Mad enough to completely revolutionize legal thought for the next half-century. 

Decades of being thwarted by the court had made Conservatives leery of judicial overreach. Since they were already ideologically predisposed to elevate the importance of the Constitution, and particularly its traditional interpretation, it was natural that they would rediscover Originalism. While their motives were far from disinterested, Conservative promotion of Originalism stabilized the courts and reigned in judicial activism. Such was the Originalist victory that even Living Constitutionalists have begun to accept Originalist ideas. Even many recent progressive “wins” before the Supreme Court have been decided on textualist grounds.

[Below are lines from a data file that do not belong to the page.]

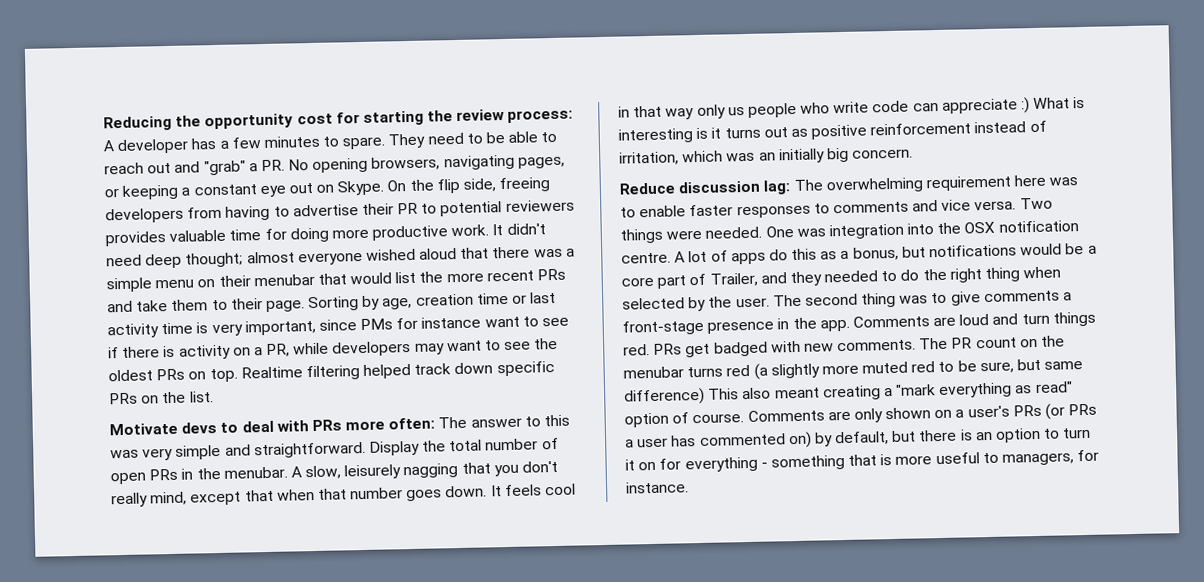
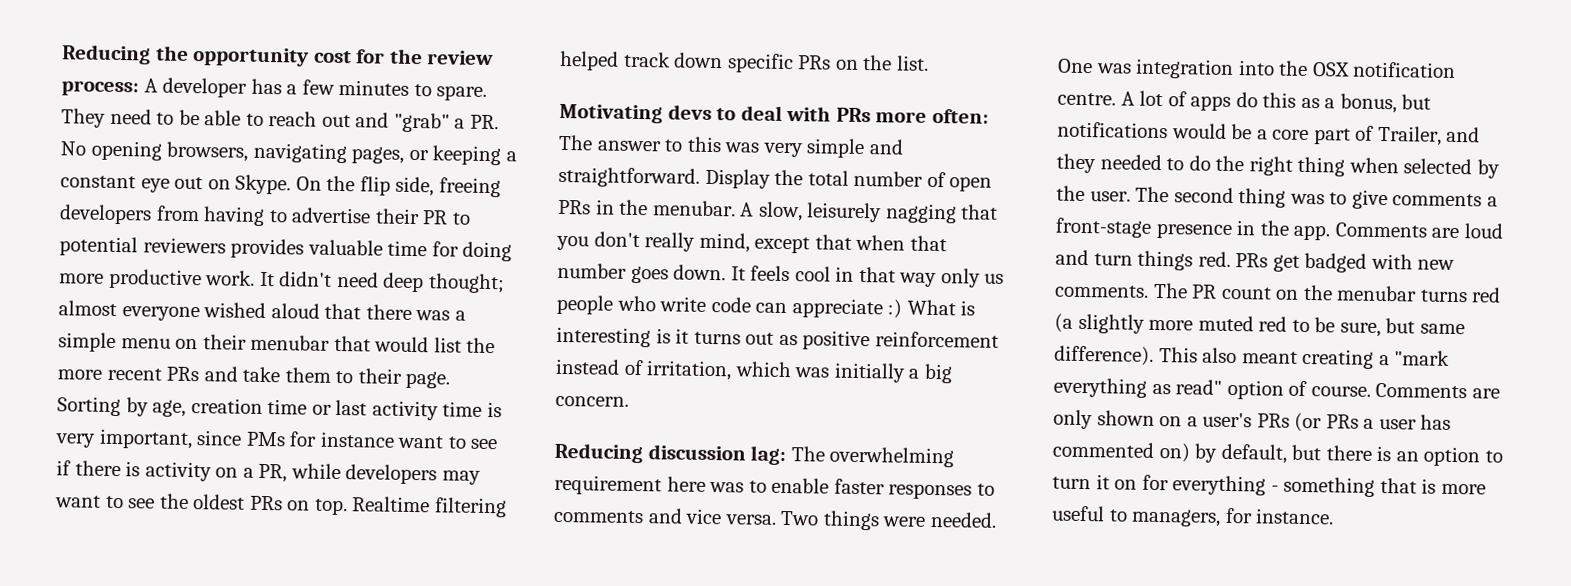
- Reducing the opportunity cost for starting the review process: A developer has a few minutes to spare.
+ Reducing the opportunity cost for the review process: A developer has a few minutes to spare.
- Motivate devs to deal with PRs more often: The answer to this was very simple and straightforward.
+ Motivating devs to deal with PRs more often: The answer to this was very simple and straightforward.
- It feels cool in that way only us people who write code can appreciate :) What is interesting is it turns out as positive reinforcement instead of irritation, which was an initially big concern.
+ It feels cool in that way only us people who write code can appreciate :) What is interesting is it turns out as positive reinforcement instead of irritation, which was initially a big concern.
- Reduce discussion lag: The overwhelming requirement here was to enable faster responses to comments and vice versa.
+ Reducing discussion lag: The overwhelming requirement here was to enable faster responses to comments and vice versa.
- The PR count on the menubar turns red (a slightly more muted red to be sure, but same difference) This also meant creating a "mark everything as read" option of course.
+ The PR count on the menubar turns red (a slightly more muted red to be sure, but same difference). This also meant creating a "mark everything as read" option of course.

Yet Living Constitutionalism is not dead. Plenty of dubious yet perfectly constitutional laws and executive actions are struck down for offending the sensibilities of judges. Attempts to strengthen the textualist wing of the court have been met with unbridled fury. Meanwhile, Textualism is facing new challenges from the right. Flush with their recent victories, many Conservatives are now calling for Textualism to be cast aside and replaced with a more “robust” theory of Constitutionalism. For instance, President Trump’s legal counsel Jenna Ellis has argued that the Constitution ought to be interpreted in line with a particular view of Christian morality. There are legitimate reasons to believe in Living Constitutionalism, and, even if the ideology is defeated in theory, so long as judges are human, they will have a natural tendency to place their own preferences and prejudices over the law.

But this raises the question of what, exactly, the point of having a law is? If you feel confident that judges can, out of their innate understanding of justice, make the right decisions, then why have laws at all? Why not let judges decide things on what they believe is right or wrong? After all, most pre-industrial societies did not have written laws, but just made decisions based on what they believe is just on a case by case basis. But if we decide to write down laws, then we need to stick with them. If we want the rule of law, then we need to accept the law’s ruling, even when it produces an unjust result. And there can be no-nonsense about “changing interpretations” of the law. The only way that a law should be allowed to change is when we democratically decide that it needs to be changed. Otherwise, the law becomes mere wind in the hands of subjective judges, and ultimately in the hands of partisan efforts to ensure that their judges are the ones being subjective. If judges cannot be trusted to rule impartially, then they need to find a new profession. 

What is the point of the courts? To faithfully judge based on the laws that we, the people, have decided on, regardless of their personal views of justice.